• Problem to work on: Your answer should hold only the lines from the one with "to the Google Drive API." through the end of the records, repeated exactly and minus any pictures.

═════ Dataset excerpts

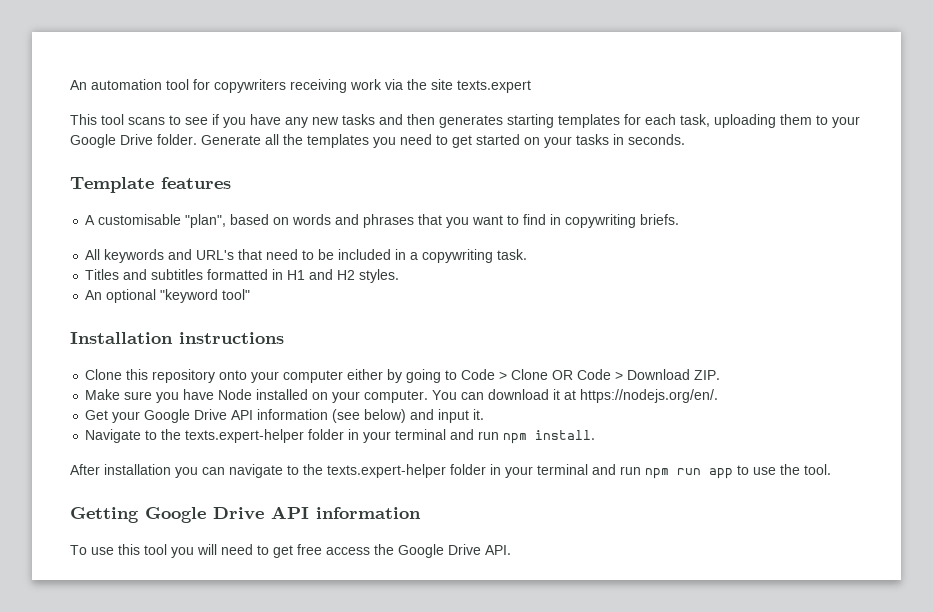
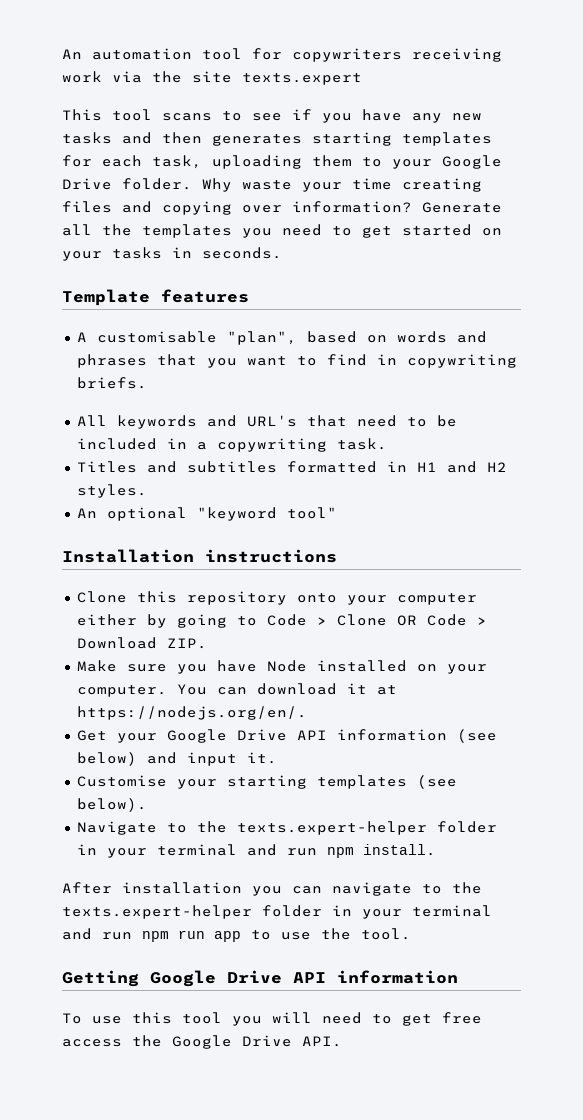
+ Why waste your time creating files and copying over information?
+ Customise your starting templates (see below).

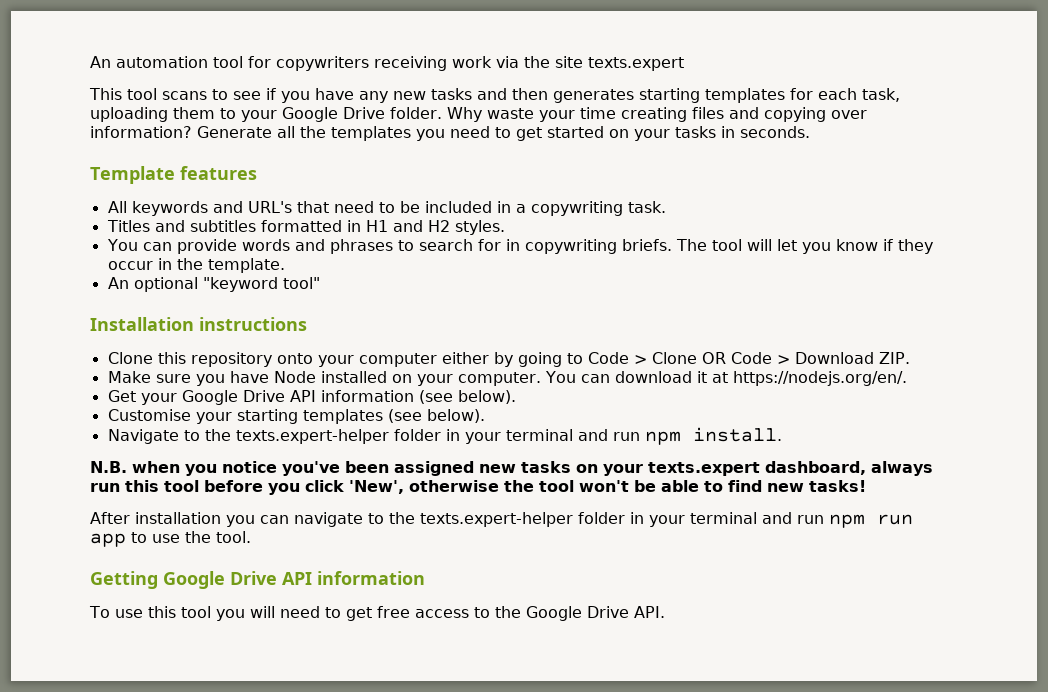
- A customisable "plan", based on words and phrases that you want to find in copywriting briefs.
+ You can provide words and phrases to search for in copywriting briefs. The tool will let you know if they occur in the template.
- Get your Google Drive API information (see below) and input it.
+ Get your Google Drive API information (see below).
+ N.B. when you notice you've been assigned new tasks on your texts.expert dashboard, always run this tool before you click 'New', otherwise the tool won't be able to find new tasks!
- To use this tool you will need to get free access the Google Drive API.
+ To use this tool you will need to get free access to the Google Drive API.

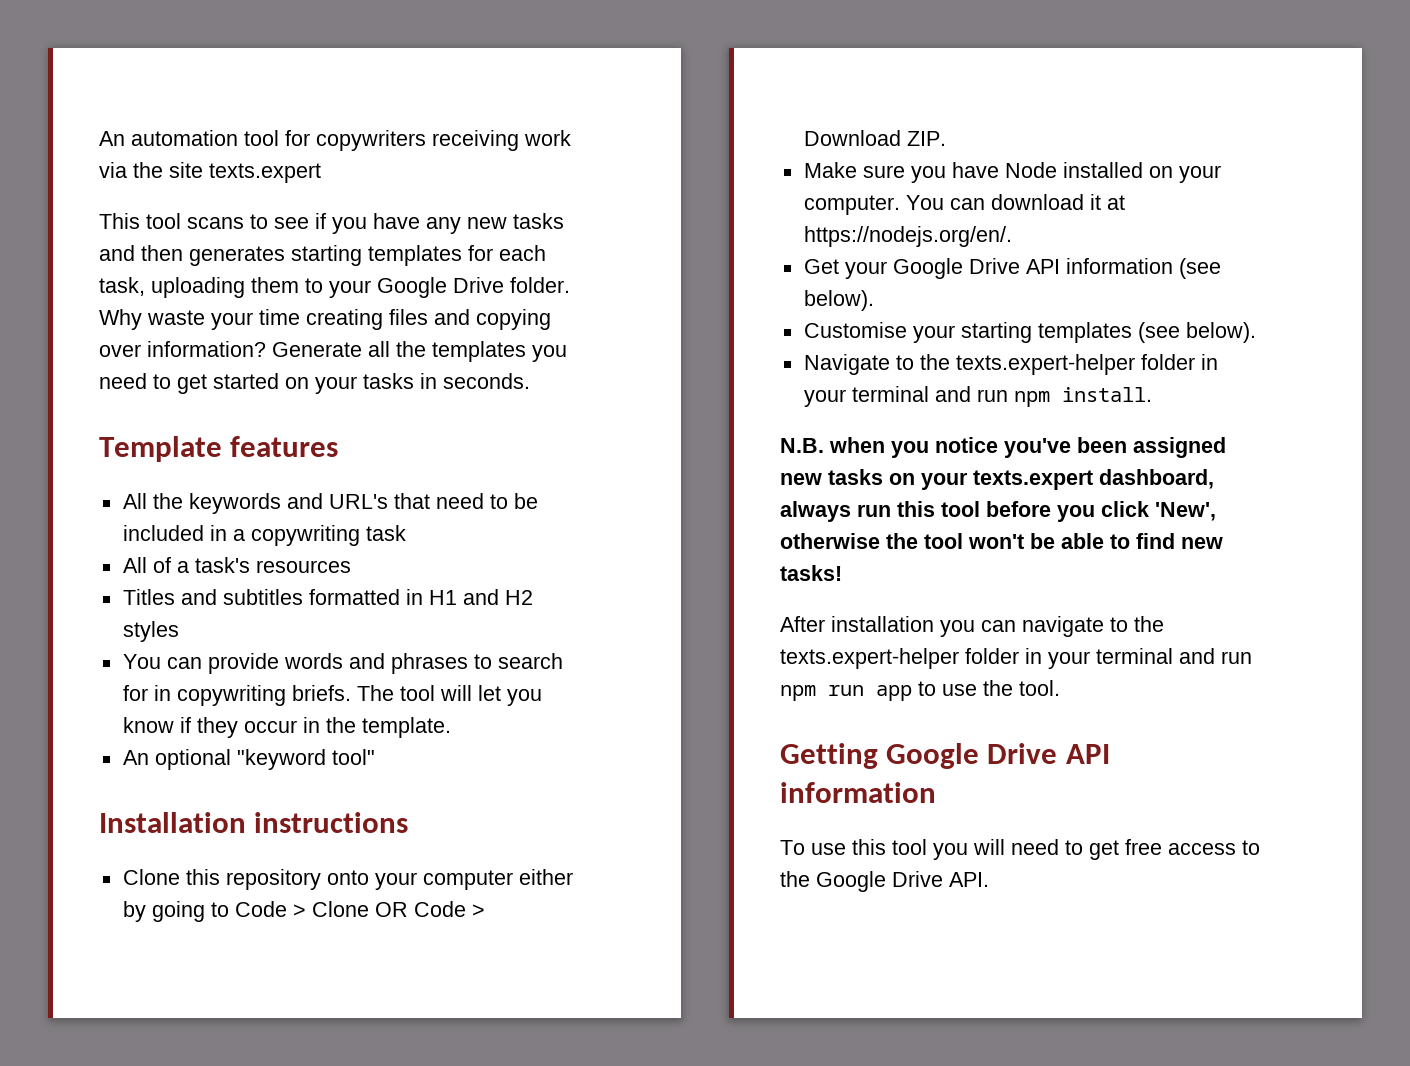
- All keywords and URL's that need to be included in a copywriting task.
+ All the keywords and URL's that need to be included in a copywriting task
+ All of a task's resources
- Titles and subtitles formatted in H1 and H2 styles.
+ Titles and subtitles formatted in H1 and H2 styles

══════════

• Solved problem:
+ To use this tool you will need to get free access to the Google Drive API.

- All keywords and URL's that need to be included in a copywriting task.
+ All the keywords and URL's that need to be included in a copywriting task
+ All of a task's resources
- Titles and subtitles formatted in H1 and H2 styles.
+ Titles and subtitles formatted in H1 and H2 styles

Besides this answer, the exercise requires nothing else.